I tre giorni sono spiegabili in modo molto concreto: per una giornata Maria e Giuseppe erano andati verso nord, avevano impegnato un'altra giornata per il ritorno, e il terzo giorno finalmente trovarono Gesù. Anche se i tre giorni quindi sono un'indicazione temporale molto realistica, bisogna tuttavia dar ragione a René Laurentin che qui percepisce un accenno sommesso ai tre giorni tra Croce e Risurrezione. Sono giornate di sofferenza a causa del l'assenza di Gesù, giornate di un buio la cui gravità si sente nella parole della Madre: «Figlioperché ci hai fatto questo? Ecco, tuo padre e io, angosciati, ti cercavamo» (Lc 2,48). 

Così, dalla prima Pasqua di Gesù si stende un arco fino alla sua ultima Pasqua, quella della Croce.
La missione divina di Gesù rompe ogni misura umana e diventa per l'uomo sempre nuovamente un mistero oscuro. Per Maria, qualcosa della spada del dolore di cui aveva parlato Simeone (cfr. Lc 2,35) diventa percettibile in quell'ora. Più una persona si avvicina a Gesù, più viene coinvolta nel mistero della sua Passione.

La risposta di Gesù alla domanda della madre è impressionante: Ma come? Mi avete cercato? Non sapevate dove deve essere un figlio?
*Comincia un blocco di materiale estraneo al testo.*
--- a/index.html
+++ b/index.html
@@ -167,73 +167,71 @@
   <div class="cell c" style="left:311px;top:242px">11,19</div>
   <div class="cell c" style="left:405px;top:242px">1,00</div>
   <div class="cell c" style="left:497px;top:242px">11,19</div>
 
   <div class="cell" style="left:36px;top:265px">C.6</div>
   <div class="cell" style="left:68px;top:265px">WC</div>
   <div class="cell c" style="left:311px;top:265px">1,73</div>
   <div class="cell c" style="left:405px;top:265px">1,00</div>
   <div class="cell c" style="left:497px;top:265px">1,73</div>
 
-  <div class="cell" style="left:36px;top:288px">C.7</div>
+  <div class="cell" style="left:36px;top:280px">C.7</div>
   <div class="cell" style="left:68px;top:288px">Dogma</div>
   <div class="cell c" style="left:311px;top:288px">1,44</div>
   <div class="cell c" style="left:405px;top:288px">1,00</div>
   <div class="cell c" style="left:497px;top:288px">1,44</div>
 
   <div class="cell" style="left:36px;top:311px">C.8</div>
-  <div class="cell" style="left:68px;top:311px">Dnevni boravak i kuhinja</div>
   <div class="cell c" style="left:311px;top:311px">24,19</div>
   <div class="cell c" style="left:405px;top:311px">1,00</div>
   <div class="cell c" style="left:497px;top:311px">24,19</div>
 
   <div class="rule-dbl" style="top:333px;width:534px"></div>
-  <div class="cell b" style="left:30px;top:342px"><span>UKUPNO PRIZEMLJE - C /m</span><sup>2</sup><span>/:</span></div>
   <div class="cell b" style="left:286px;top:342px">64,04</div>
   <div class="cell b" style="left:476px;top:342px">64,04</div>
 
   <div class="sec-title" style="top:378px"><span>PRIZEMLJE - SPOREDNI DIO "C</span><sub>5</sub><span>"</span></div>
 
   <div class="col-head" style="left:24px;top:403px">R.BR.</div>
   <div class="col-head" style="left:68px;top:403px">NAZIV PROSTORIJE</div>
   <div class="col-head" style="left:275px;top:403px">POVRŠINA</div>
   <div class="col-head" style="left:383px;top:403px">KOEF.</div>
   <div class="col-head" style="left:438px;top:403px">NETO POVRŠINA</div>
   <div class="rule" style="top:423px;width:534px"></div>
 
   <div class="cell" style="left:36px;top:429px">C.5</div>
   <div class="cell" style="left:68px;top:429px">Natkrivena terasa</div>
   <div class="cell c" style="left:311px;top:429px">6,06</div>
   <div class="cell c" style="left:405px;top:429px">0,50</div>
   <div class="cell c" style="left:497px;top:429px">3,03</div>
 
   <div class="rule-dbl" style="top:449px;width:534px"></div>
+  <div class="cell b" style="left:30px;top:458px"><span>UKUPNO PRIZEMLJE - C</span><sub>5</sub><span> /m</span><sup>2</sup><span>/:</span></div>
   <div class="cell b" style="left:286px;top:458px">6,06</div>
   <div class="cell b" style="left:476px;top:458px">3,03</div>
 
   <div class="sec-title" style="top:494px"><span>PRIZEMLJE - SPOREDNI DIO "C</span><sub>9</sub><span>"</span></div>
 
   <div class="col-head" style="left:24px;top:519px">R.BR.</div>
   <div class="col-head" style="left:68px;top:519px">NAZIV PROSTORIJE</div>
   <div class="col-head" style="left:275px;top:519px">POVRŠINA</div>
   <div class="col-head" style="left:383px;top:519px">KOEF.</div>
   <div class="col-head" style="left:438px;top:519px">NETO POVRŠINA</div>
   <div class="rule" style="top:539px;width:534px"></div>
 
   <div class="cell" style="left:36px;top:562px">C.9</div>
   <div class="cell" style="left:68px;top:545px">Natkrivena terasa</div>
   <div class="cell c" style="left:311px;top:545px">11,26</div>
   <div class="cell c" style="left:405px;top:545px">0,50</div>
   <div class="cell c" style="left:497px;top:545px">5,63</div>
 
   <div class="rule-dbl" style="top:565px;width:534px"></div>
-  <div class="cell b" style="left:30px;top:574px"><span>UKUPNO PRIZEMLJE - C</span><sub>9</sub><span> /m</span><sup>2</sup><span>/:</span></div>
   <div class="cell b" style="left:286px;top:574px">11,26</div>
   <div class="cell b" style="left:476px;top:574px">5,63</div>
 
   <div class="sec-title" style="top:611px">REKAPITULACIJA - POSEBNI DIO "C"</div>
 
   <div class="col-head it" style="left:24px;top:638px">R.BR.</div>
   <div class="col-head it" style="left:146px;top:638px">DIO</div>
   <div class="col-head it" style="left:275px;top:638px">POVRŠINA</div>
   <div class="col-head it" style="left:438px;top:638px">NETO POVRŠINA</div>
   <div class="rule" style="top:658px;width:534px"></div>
Che cioè deve trovarsi nella casa del Padre, «nelle cose del Padre» (Lc 2,49)? Gesù dice ai genitori: mi trovo proprio là dove è il mio posto – presso il Padre, nella sua casa. 
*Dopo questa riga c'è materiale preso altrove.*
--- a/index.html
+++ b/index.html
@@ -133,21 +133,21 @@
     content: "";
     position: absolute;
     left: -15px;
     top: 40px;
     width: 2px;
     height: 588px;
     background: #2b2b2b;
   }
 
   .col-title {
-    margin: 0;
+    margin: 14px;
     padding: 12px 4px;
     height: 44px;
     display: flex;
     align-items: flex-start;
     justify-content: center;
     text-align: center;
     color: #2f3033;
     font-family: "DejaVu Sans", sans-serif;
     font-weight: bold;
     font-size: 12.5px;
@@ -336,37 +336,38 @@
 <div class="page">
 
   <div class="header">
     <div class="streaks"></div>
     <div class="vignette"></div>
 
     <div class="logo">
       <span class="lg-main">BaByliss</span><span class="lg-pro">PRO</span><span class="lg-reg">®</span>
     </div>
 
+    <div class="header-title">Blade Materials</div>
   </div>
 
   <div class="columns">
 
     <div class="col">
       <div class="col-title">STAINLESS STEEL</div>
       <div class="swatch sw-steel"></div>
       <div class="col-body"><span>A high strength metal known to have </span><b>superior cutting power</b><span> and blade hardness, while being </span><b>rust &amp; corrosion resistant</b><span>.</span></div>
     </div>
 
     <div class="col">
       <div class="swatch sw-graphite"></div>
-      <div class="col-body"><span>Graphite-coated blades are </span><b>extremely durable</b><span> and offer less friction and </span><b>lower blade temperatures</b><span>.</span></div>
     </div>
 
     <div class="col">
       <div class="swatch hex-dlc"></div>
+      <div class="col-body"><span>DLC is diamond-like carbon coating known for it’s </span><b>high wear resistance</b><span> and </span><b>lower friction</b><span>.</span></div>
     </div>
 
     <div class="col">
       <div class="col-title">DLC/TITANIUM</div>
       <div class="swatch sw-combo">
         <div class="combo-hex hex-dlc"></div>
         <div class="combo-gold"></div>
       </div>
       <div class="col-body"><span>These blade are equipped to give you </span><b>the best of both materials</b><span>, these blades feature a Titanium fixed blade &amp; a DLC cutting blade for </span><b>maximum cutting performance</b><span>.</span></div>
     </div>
In questa risposta sono importanti soprattutto due cose. 
Maria aveva detto: «Tuo padre e io, angosciati, ti cercavamo». Gesù la corregge: io sono presso il Padre. Non è Giuseppe mio padre, ma un Altro – Dio stesso. A Lui appartengo, presso di Lui mi trovo. Può forse essere espressa più chiaramente la figliolanza divina di Gesù? Con ciò è direttamente connessa la seconda cosa. Gesù parla di un «dovere» al quale Egli si attiene. Il figlio, il bambino deve essere presso il padre. 
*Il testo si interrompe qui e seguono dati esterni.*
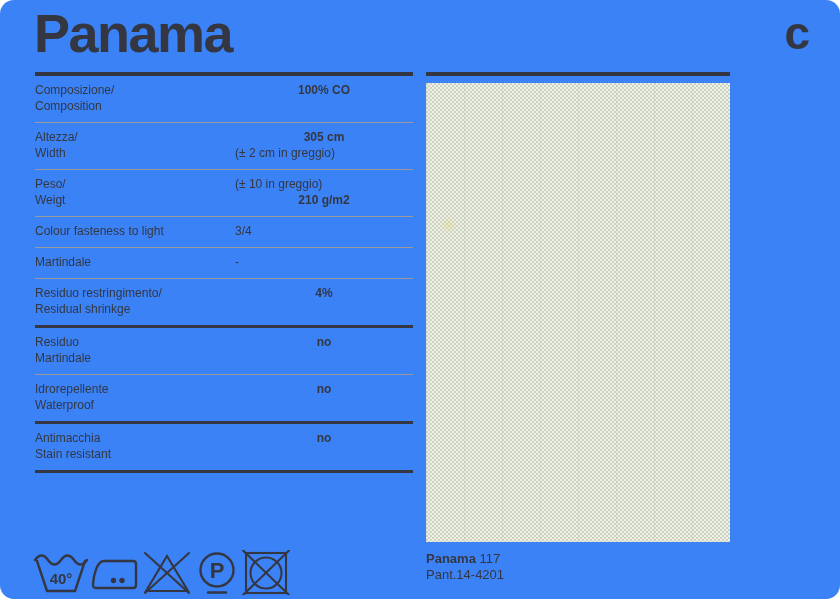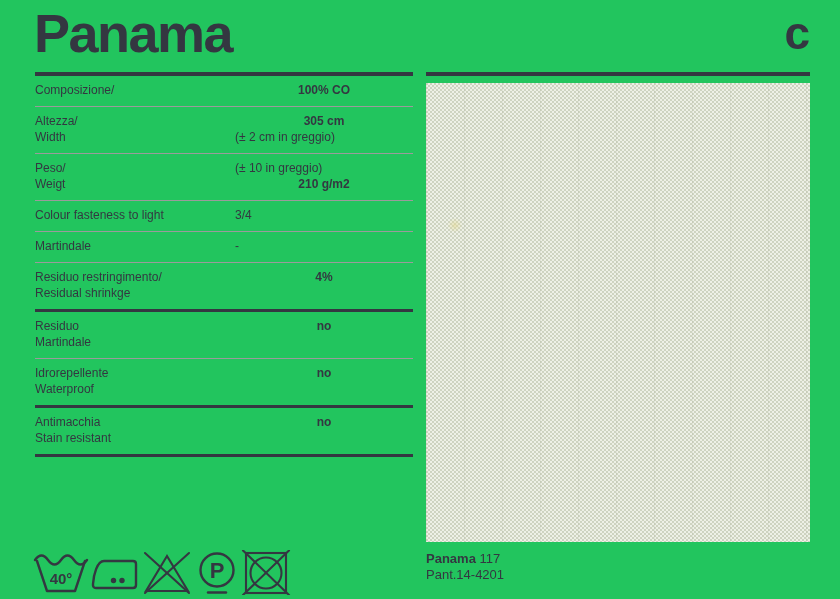--- a/index.html
+++ b/index.html
@@ -3,21 +3,21 @@
 <meta charset="utf-8">
 <style>
   :root{
     --ink:#343741;
     --thin:#9b9b9b;
     --swatch:#dbdfd1;
   }
   *{margin:0;padding:0;box-sizing:border-box;}
   html,body{width:840px;height:599px;background:#ffffff;overflow:hidden;
     font-family:"Liberation Sans","DejaVu Sans",sans-serif;color:var(--ink);}
-  .sheet{position:relative;width:840px;height:599px;background:#22c55e;}
+  .sheet{position:relative;width:840px;height:599px;background:#3b82f6;border-radius:14px;}
 
   
   .title{position:absolute;left:34px;top:6px;font-size:54px;font-weight:700;
     letter-spacing:-1.5px;line-height:1;color:var(--ink);}
   .corner-letter{position:absolute;right:30px;top:10px;font-size:46px;font-weight:700;
     line-height:1;color:var(--ink);}
 
   
   .left-col{position:absolute;left:35px;top:72px;width:378px;}
   .top-rule{height:4px;background:var(--ink);}
@@ -29,21 +29,21 @@
   .spec-value .b{font-weight:700;text-align:center;}
 
   
   .care-row{position:absolute;left:33px;top:550px;display:flex;gap:0;align-items:flex-end;}
   .care-row svg{display:block;}
   .care-stroke{fill:none;stroke:var(--ink);stroke-width:2.4;stroke-linecap:round;stroke-linejoin:round;}
   .care-thin{fill:none;stroke:var(--ink);stroke-width:2.1;stroke-linecap:round;}
   .care-text{fill:var(--ink);font-family:"Liberation Sans","DejaVu Sans",sans-serif;font-weight:700;}
 
   
-  .right-col{position:absolute;left:426px;top:72px;width:384px;}
+  .right-col{position:absolute;left:426px;top:72px;width:304px;}
   .swatch-rule{height:4px;background:var(--ink);}
   .swatch{margin-top:7px;height:459px;
     background-color:var(--swatch);
     background-image:
       radial-gradient(circle 10px at 7.5% 31%, rgba(228,216,140,.55), rgba(228,216,140,0) 75%),
       repeating-linear-gradient(90deg, rgba(125,132,110,.10) 0 1px, rgba(125,132,110,0) 1px 38px),
       repeating-conic-gradient(rgba(240,242,233,.9) 0% 25%, rgba(205,210,191,.9) 25% 50%);
     background-size:auto,auto,4px 4px;}
   .caption{margin-top:9px;font-size:13px;line-height:16px;color:var(--ink);}
   .caption .b{font-weight:700;}
@@ -55,20 +55,21 @@
 
   <div class="title">Panama</div>
   <div class="corner-letter">c</div>
 
   <div class="left-col">
     <div class="top-rule"></div>
     <div>
         <div class="spec-row div-thin">
           <div class="spec-label">
             <div>Composizione/</div>
+            <div>Composition</div>
           </div>
           <div class="spec-value">
             <div class="b">100% CO</div>
           </div>
         </div>
         <div class="spec-row div-thin">
           <div class="spec-label">
             <div>Altezza/</div>
             <div>Width</div>
           </div>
La parola greca deî, che Luca qui usa, ritorna sempre nei Vangeli là dove viene presentata la disposizione della volontà di Dio, alla quale Gesù è sottomesso. Egli «deve» soffrire molto, essere rifiutato, venire ucciso e risorgere, come dice ai discepoli dopo la professione di Pietro (cfr. Mc 8,31). 
Questo «deve» vale già anche in questo momento iniziale. 
Egli deve essere presso il Padre, e così diventa chiaro che ciò che appare come disobbedienza o come libertà sconveniente nei confronti dei genitori, in realtà, è proprio espressione della sua obbedienza filiale. Egli è nel Tempio non come ribelle contro i genitori, bensì proprio come Colui che obbedisce, con la stessa obbedienza che condurrà alla Croce e alla Risurrezione. San Luca descrive la reazione di Maria e Giuseppe alla parola di Gesù con due affermazioni: «Essi non compresero ciò che aveva detto loro», e «Sua ma­dre custodiva tutte queste parole nel suo cuore» (Lc 2,50.51). La parola di Gesù è troppo grande per il momento. Anche la fede di Maria è una fede «in cam­mino», una fede che ripetutamente si trova nel buio e, attraversando il buio, deve maturare. Maria non comprende la parola di Gesù, ma la custodisce nel suo cuore e lì la fa arrivare pian piano alla maturità.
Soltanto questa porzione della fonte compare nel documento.